Problem details → Give the listing again exactly, omitting its images.

Available data →
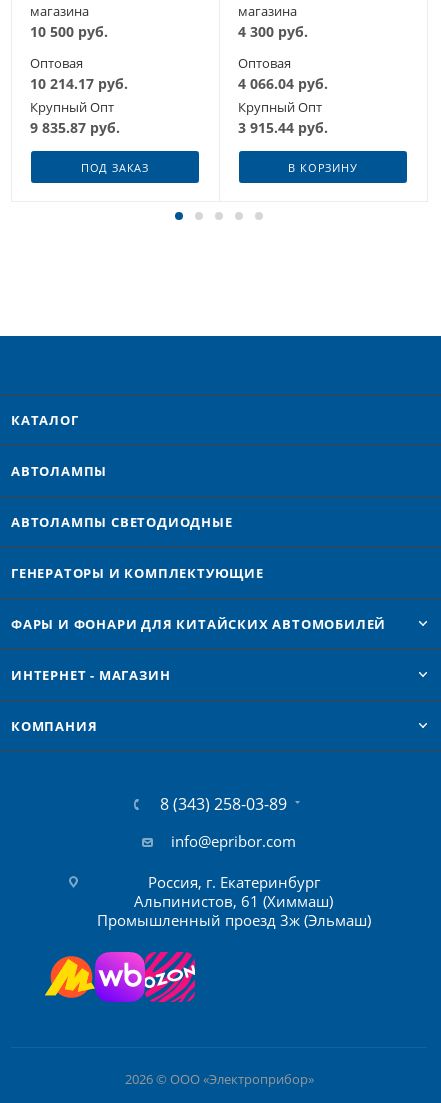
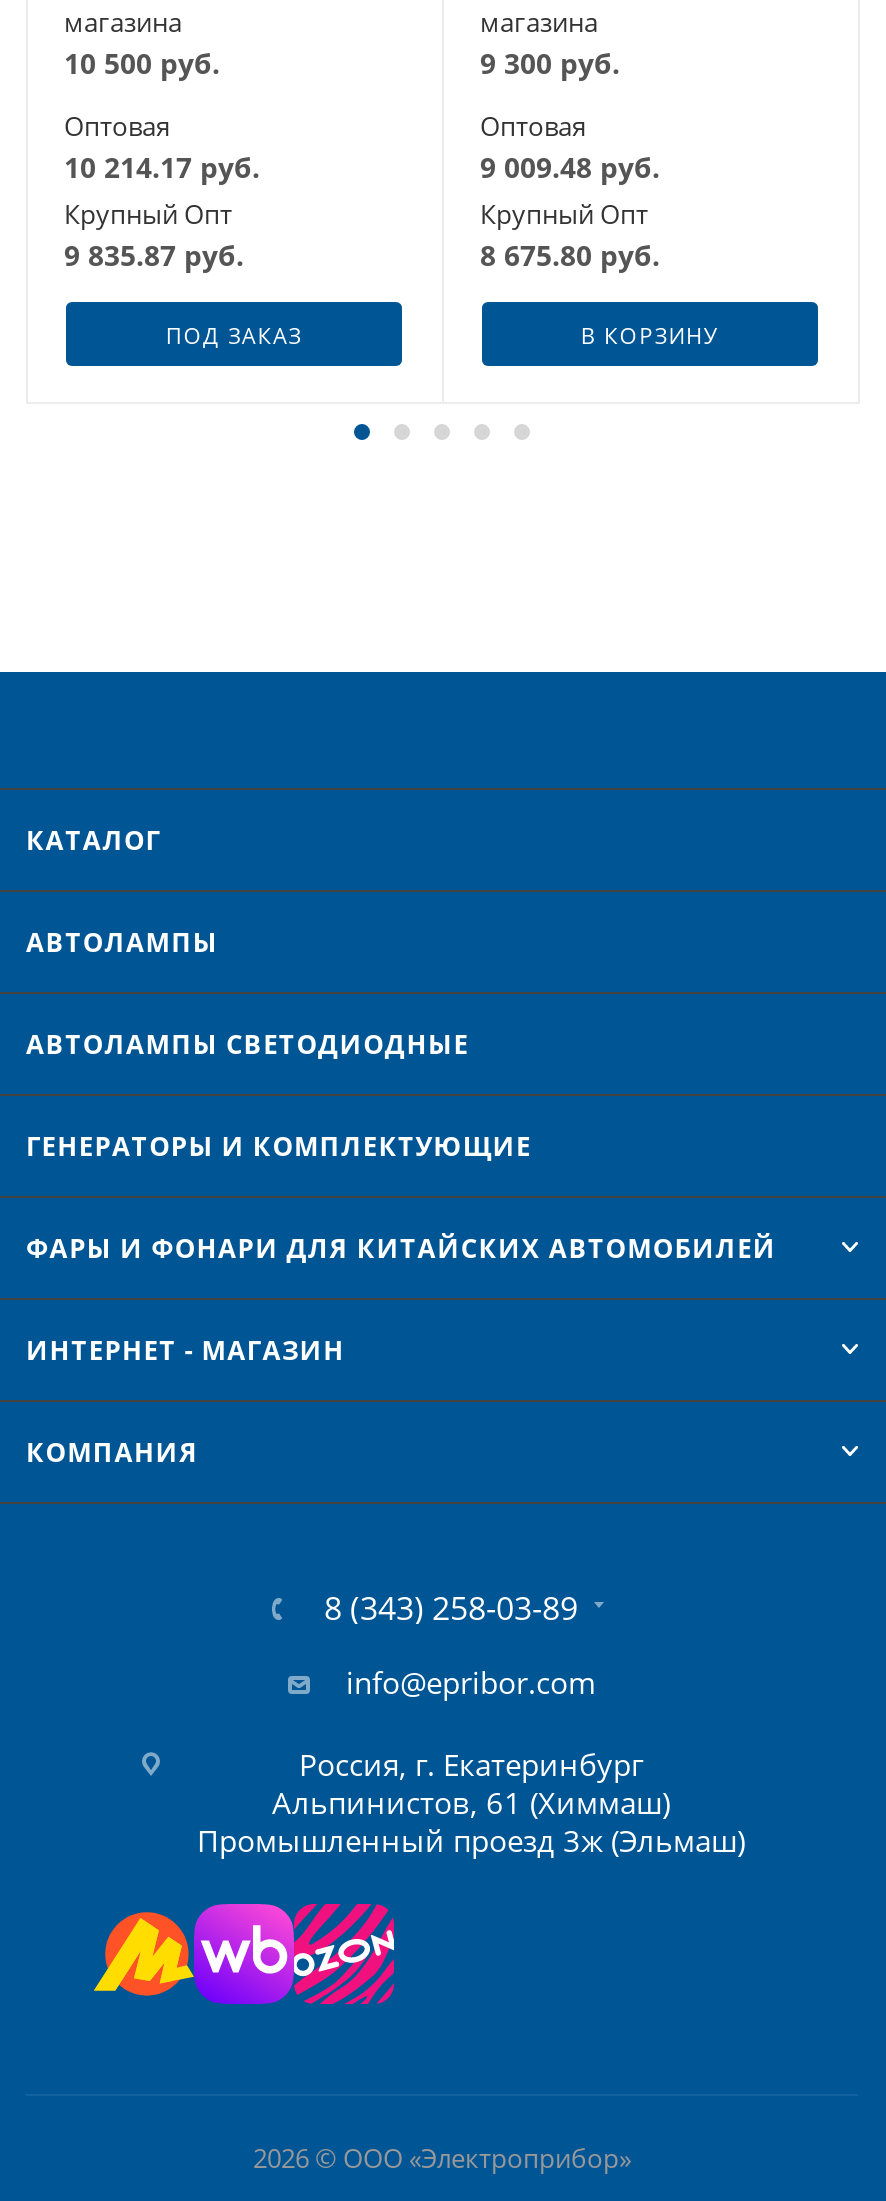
- 4 300 руб.
+ 9 300 руб.

- 4 066.04 руб.
+ 9 009.48 руб.

- 3 915.44 руб.
+ 8 675.80 руб.
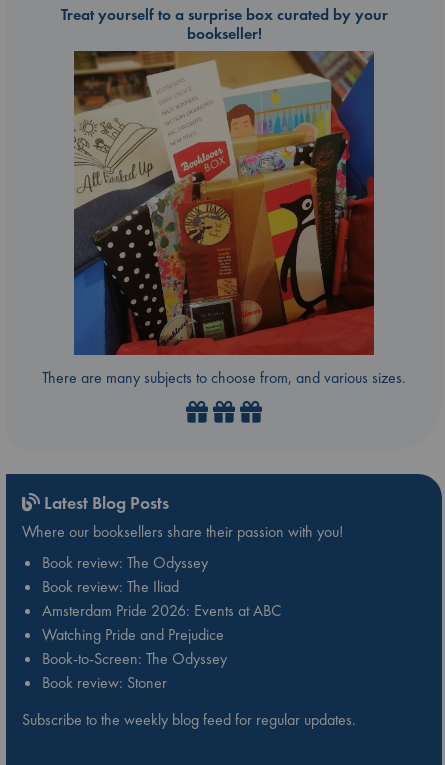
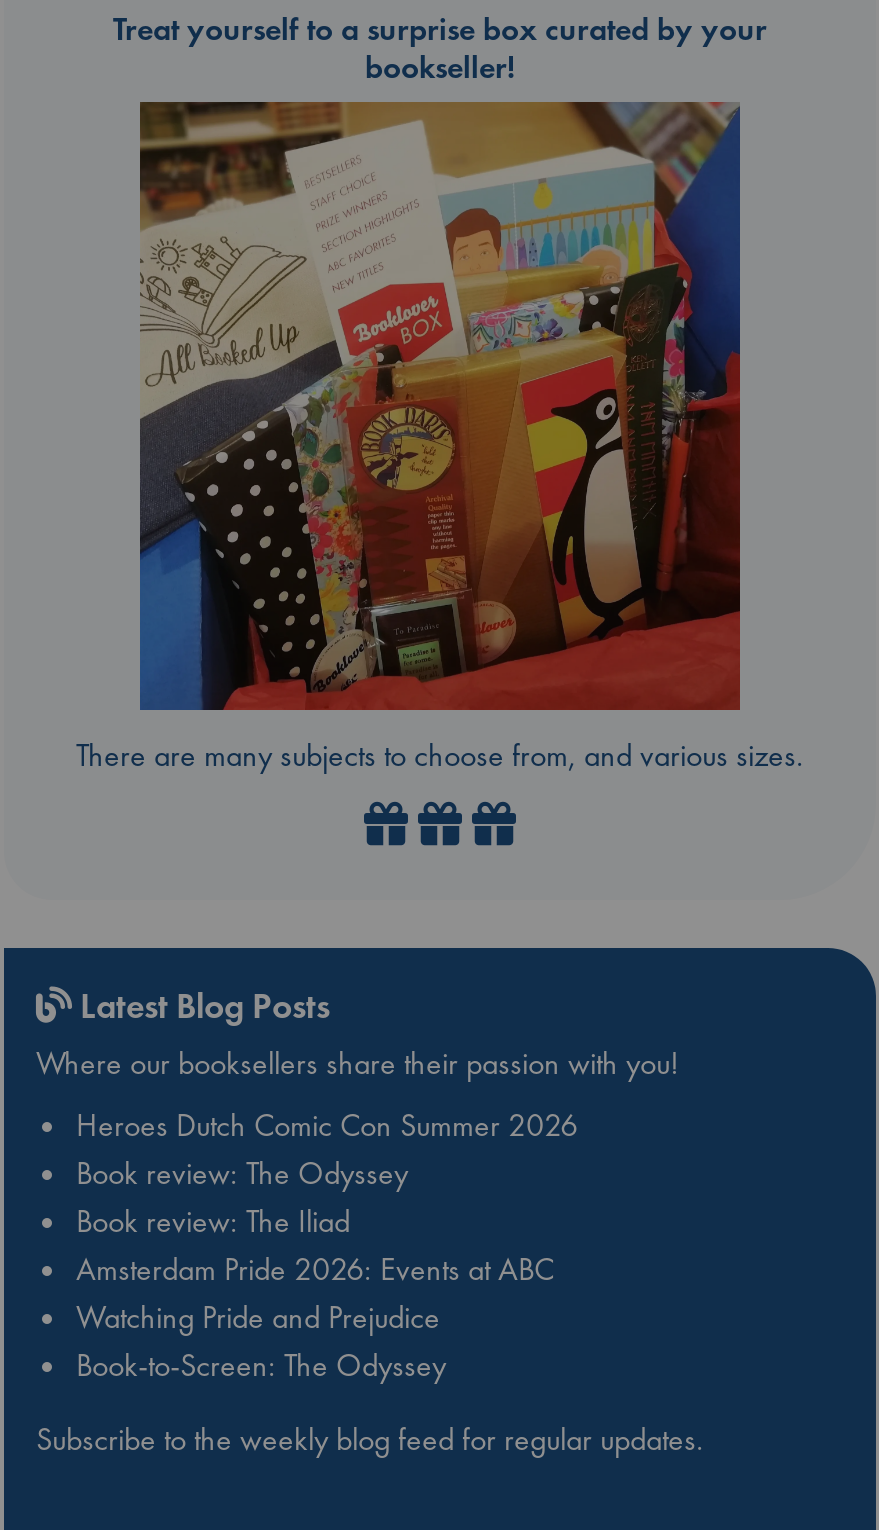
+ Heroes Dutch Comic Con Summer 2026

moved down: Book review: The Odyssey | Book review: The Iliad | Amsterdam Pride 2026: Events at ABC | Watching Pride and Prejudice | Book-to-Screen: The Odyssey

- Book review: Stoner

Output below →
- 4 300 руб.
+ 9 300 руб.

- 4 066.04 руб.
+ 9 009.48 руб.

- 3 915.44 руб.
+ 8 675.80 руб.
+ Heroes Dutch Comic Con Summer 2026

moved down: Book review: The Odyssey | Book review: The Iliad | Amsterdam Pride 2026: Events at ABC | Watching Pride and Prejudice | Book-to-Screen: The Odyssey

- Book review: Stoner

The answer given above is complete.